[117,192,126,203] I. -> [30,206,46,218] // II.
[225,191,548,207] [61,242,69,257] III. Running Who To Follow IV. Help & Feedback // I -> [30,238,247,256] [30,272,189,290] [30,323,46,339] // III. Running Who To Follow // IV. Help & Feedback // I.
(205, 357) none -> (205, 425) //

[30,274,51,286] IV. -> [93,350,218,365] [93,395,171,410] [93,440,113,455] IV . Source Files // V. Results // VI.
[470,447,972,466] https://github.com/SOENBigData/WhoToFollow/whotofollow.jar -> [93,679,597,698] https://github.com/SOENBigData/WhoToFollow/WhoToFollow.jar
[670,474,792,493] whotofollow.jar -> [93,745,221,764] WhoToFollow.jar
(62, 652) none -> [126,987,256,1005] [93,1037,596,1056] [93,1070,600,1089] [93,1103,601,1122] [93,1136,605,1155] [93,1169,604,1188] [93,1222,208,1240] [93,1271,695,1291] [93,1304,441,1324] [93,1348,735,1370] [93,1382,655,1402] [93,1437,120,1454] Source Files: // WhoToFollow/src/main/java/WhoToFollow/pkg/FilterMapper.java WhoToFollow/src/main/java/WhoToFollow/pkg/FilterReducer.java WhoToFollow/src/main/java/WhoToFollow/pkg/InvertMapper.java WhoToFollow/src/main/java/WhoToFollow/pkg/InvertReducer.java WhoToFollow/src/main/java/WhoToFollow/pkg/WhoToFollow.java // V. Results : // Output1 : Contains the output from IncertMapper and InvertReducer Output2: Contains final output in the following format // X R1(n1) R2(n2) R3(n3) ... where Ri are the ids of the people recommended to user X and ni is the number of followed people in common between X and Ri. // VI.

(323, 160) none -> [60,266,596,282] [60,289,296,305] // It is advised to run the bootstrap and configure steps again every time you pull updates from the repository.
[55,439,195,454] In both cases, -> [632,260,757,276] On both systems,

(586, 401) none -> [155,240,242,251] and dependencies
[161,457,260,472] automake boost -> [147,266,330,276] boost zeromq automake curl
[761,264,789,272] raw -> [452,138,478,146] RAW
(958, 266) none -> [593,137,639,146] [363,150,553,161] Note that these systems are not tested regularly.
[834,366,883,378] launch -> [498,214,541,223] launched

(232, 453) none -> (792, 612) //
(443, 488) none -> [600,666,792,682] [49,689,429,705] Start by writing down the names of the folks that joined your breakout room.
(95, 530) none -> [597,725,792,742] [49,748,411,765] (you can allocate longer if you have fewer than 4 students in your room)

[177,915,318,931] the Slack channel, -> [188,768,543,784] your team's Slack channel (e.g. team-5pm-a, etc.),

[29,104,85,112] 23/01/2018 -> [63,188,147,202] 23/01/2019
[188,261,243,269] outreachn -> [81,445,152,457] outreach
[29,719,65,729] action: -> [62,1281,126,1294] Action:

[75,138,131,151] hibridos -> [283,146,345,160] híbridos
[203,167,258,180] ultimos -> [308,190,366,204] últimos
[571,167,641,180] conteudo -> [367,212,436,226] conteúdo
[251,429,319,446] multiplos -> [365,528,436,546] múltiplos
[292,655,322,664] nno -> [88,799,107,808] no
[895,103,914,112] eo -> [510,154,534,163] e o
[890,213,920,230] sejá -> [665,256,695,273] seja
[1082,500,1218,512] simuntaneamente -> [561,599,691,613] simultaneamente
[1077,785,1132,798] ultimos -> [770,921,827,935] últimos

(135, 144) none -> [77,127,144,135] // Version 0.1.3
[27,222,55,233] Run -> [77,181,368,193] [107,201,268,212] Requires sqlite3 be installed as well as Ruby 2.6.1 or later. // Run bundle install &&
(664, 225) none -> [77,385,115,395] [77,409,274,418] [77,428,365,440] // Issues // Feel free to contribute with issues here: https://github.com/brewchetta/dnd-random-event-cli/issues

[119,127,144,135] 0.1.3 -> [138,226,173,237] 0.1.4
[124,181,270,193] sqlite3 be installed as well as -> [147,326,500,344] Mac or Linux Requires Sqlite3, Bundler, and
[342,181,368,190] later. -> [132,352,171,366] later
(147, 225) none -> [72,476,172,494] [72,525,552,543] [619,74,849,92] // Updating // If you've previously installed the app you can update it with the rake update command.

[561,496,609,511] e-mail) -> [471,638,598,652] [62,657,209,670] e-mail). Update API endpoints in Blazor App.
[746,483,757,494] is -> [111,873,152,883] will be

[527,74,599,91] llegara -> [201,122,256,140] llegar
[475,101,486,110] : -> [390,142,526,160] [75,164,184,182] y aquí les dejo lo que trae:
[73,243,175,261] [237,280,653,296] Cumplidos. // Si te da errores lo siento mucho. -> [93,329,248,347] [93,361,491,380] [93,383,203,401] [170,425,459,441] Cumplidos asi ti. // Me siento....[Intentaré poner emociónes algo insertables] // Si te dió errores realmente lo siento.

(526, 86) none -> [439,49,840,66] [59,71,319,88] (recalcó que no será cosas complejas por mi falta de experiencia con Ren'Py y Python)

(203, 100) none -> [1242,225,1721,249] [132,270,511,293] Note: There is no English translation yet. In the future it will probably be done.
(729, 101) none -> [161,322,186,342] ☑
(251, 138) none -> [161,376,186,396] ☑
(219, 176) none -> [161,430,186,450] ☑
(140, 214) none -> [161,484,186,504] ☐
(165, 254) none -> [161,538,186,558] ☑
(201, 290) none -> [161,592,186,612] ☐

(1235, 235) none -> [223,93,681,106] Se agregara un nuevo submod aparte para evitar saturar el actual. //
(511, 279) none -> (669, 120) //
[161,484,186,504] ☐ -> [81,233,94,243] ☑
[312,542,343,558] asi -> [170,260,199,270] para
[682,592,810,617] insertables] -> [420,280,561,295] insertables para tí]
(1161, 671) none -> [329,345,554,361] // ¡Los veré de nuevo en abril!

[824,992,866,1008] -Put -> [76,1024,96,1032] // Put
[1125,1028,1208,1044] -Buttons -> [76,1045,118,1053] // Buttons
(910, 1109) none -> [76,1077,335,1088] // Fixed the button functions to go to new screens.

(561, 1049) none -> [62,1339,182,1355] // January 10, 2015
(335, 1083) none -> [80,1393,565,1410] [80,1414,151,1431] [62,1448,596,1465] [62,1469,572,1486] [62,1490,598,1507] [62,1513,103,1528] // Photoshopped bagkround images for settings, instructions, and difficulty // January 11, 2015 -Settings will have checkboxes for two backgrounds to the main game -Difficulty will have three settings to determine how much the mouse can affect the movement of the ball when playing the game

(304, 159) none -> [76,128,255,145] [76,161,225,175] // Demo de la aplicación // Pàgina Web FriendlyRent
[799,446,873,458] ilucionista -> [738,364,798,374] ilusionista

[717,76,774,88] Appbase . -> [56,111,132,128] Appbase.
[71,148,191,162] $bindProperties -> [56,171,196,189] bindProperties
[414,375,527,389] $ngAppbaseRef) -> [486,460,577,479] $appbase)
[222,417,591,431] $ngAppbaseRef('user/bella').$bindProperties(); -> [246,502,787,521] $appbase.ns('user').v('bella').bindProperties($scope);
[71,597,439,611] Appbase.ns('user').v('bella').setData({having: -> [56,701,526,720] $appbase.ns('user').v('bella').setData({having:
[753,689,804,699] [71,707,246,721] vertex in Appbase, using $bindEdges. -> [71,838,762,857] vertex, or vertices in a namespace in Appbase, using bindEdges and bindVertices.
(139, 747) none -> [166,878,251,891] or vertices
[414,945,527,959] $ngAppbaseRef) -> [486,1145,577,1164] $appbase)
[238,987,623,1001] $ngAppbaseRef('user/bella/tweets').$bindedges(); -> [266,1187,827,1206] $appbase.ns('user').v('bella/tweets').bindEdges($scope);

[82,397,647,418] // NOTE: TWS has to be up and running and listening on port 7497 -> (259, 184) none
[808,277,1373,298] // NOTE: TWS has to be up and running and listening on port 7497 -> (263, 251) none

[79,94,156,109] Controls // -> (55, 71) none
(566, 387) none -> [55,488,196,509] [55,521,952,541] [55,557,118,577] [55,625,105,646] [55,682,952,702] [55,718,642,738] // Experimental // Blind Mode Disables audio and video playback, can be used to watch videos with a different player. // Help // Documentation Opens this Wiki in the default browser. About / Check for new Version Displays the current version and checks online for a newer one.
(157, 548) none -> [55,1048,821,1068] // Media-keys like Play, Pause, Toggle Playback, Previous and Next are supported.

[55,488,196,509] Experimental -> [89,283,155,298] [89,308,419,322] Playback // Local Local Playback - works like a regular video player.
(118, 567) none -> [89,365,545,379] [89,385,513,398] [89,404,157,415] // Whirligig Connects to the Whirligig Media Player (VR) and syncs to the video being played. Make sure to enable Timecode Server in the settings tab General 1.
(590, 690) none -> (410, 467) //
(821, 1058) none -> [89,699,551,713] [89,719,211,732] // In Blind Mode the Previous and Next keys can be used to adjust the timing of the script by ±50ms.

══════════════════════════════

• _HOW TO COMPLETE THIS TASK_: Nothing should appear in the answer except the lines above from the line with "(664, 225) none" through the line with "(729, 101) none -> [161,322,186,342] ☑", both included, written out exactly.

• _ANSWER AREA_:
(664, 225) none -> [77,385,115,395] [77,409,274,418] [77,428,365,440] // Issues // Feel free to contribute with issues here: https://github.com/brewchetta/dnd-random-event-cli/issues

[119,127,144,135] 0.1.3 -> [138,226,173,237] 0.1.4
[124,181,270,193] sqlite3 be installed as well as -> [147,326,500,344] Mac or Linux Requires Sqlite3, Bundler, and
[342,181,368,190] later. -> [132,352,171,366] later
(147, 225) none -> [72,476,172,494] [72,525,552,543] [619,74,849,92] // Updating // If you've previously installed the app you can update it with the rake update command.

[561,496,609,511] e-mail) -> [471,638,598,652] [62,657,209,670] e-mail). Update API endpoints in Blazor App.
[746,483,757,494] is -> [111,873,152,883] will be

[527,74,599,91] llegara -> [201,122,256,140] llegar
[475,101,486,110] : -> [390,142,526,160] [75,164,184,182] y aquí les dejo lo que trae:
[73,243,175,261] [237,280,653,296] Cumplidos. // Si te da errores lo siento mucho. -> [93,329,248,347] [93,361,491,380] [93,383,203,401] [170,425,459,441] Cumplidos asi ti. // Me siento....[Intentaré poner emociónes algo insertables] // Si te dió errores realmente lo siento.

(526, 86) none -> [439,49,840,66] [59,71,319,88] (recalcó que no será cosas complejas por mi falta de experiencia con Ren'Py y Python)

(203, 100) none -> [1242,225,1721,249] [132,270,511,293] Note: There is no English translation yet. In the future it will probably be done.
(729, 101) none -> [161,322,186,342] ☑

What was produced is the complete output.